Stephen assured me that he and his colleagues would do everything to make the transition as smooth as possible for us.  This was the last time Stephen called me: I haven't spoken with him since.

We had a Coutts Business Card for our company, with a 5,000 credit limit.  The balance on this card was paid in full each month, by direct debit from our personal current account.  We received the card statement for the period ending April 27 on April 30, 2004:  it showed a balance due of 2,156.48. In accordance with our long-standing arrangment with the Bank, there was a computer-printed notation on the statement indicating that this amount would be paid by direct debit on May 7, 2004.

On May 13 Stephen wrote to us to say that our funds at Coutts were running low, and that he would now close the credit card account.  So much for the June 1 (rather than May 28) concession.

These figures didn't reconcile with our Quicken records.  At our request, Coutts sent us bank statements twice each month, and had for many years.  Our May 14 statement was received on May 18, and the source of the problem became clear.

Coutts had, without our permission or knowledge, debited our current account for 2,321.66 on May 5.  These funds were sent to the Coutts Commercial Card Division by wire transfer, and we were charged a 25.00 CHAPS fee.  The "normal" direct debit, of 2,156.48 took place on May 7, as I had expected it would.  Coutts had paid the credit card bill twice.

I sent an e-mail to Stephen's associate Joanna Hunt at 12:39 PM on May 18.  I also pointed out that the title documents to our home had not, as yet, been returned to us by Coutts.  You'd have thought the bank would have automatically sent these along with their letter of April 28:  instead, I had to nag for them.  (Just wait, it gets worse.)

Joanna replied by e-mail within minutes, "I will look into the queries you have raised and hopefully get back to you as soon as I can with some answers."

On May 20 I e-mailed Joanna, "Any joy with the apparent duplicate payment yet? It would be great to have the money back in our current account. Also, any joy locating our home (and other) title documents and releasing the mortgage(s)? Sorry to be a pest."

No reply.  On May 21 I e-mailed again, "Any progress on the duplicate payment yet? And our title documents and release of mortgage? Sorry to be a pest, but an update would be appreciated before the week-end if at all possible."  I felt a bit bad about nagging, but Stephen's letters to me of April 28 and especially May 13 implied that time was of the essence for me to act:  wasn't it fair that this expectation should be reciprocal?

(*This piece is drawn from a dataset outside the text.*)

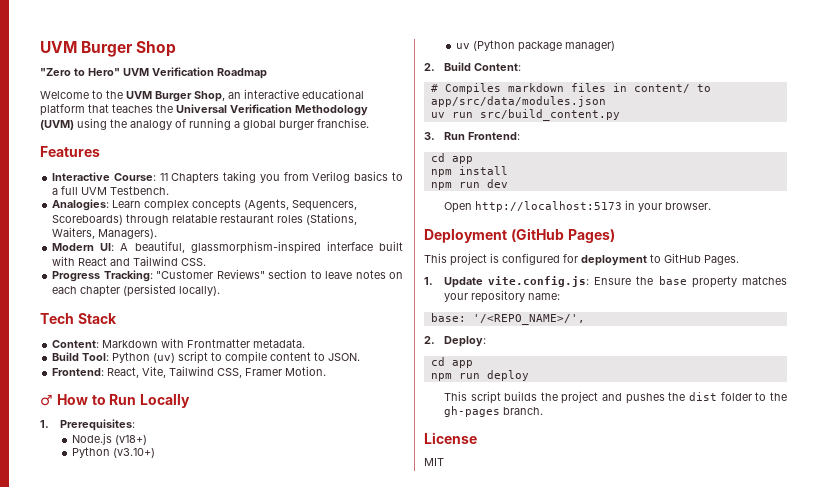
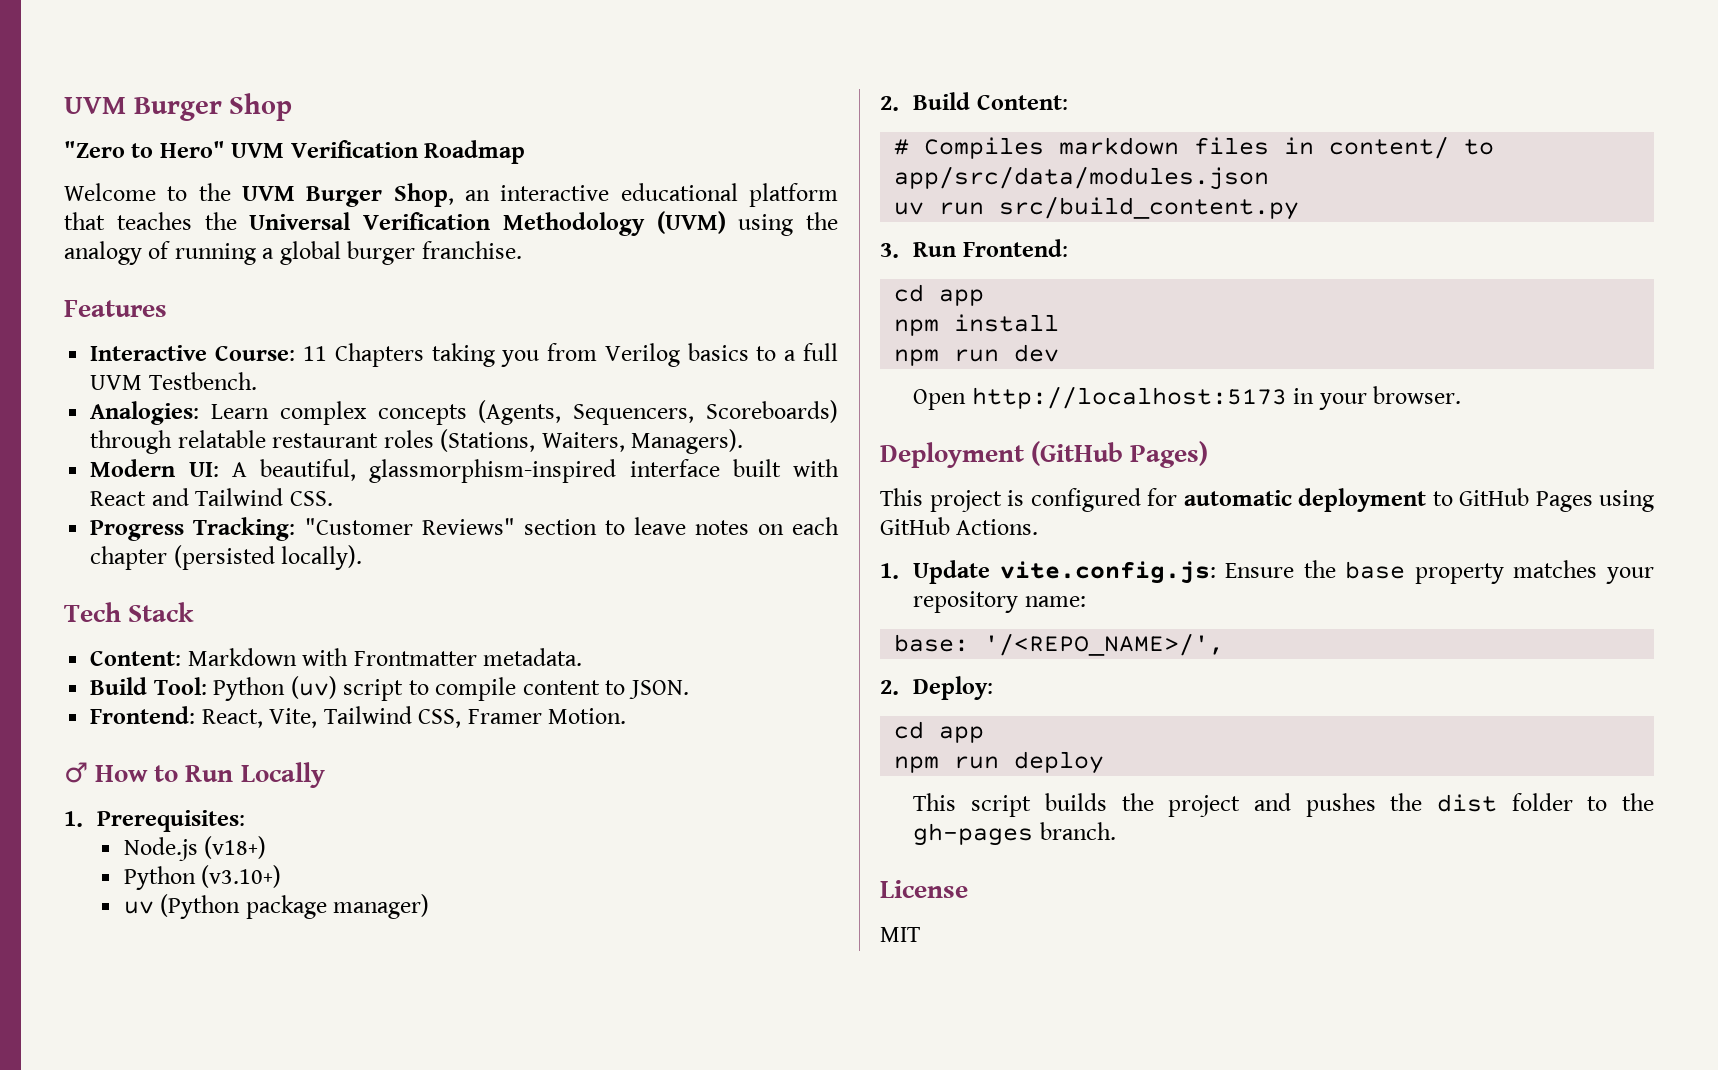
- This project is configured for deployment to GitHub Pages.
+ This project is configured for automatic deployment to GitHub Pages using GitHub Actions.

By May 24 I still hadn't heard from Joanna.  I telephoned the Coutts Commercial Card Division in Southend to see if there were two payments on the business card.  But there weren't.  The only payment on the card was the payment I knew would be made:  the May 7 direct debit of 2,156.48.  The Card Division had no record of the earlier 2,321.66 wire transfer. 

So I called Joanna.  She professed she'd been "let down" by her colleagues.  After our conversation, I sent her a confirming e-mail message: "I called you, and was a bit disappointed that you still hadn't obtained an answer to this dilemma from your colleagues. I waited on hold while you called your CHAPS colleagues, and understand that the funds were sent to the wrong Coutts Business Card account. You indicated that this was a data entry error made at the time of the CHAPS transfer. (I did not request the CHAPS transfer: it was done without my approval or prior knowledge.)

"You confirmed that the amount of this second debit (2,321.66) plus the amount of the CHAPS charge (25.00) would be refunded back to our current account today.

"I also asked you to please check on the whereabouts of our title deeds and the release of the mortgage currently held by Coutts. I would like to have this resolved, if at all possible, by the end of this week. Please let me know if that will be a problem.

The Limbo Account
"As I requested during our telephone conversation, please send me an e-mail message confirming the foregoing credit."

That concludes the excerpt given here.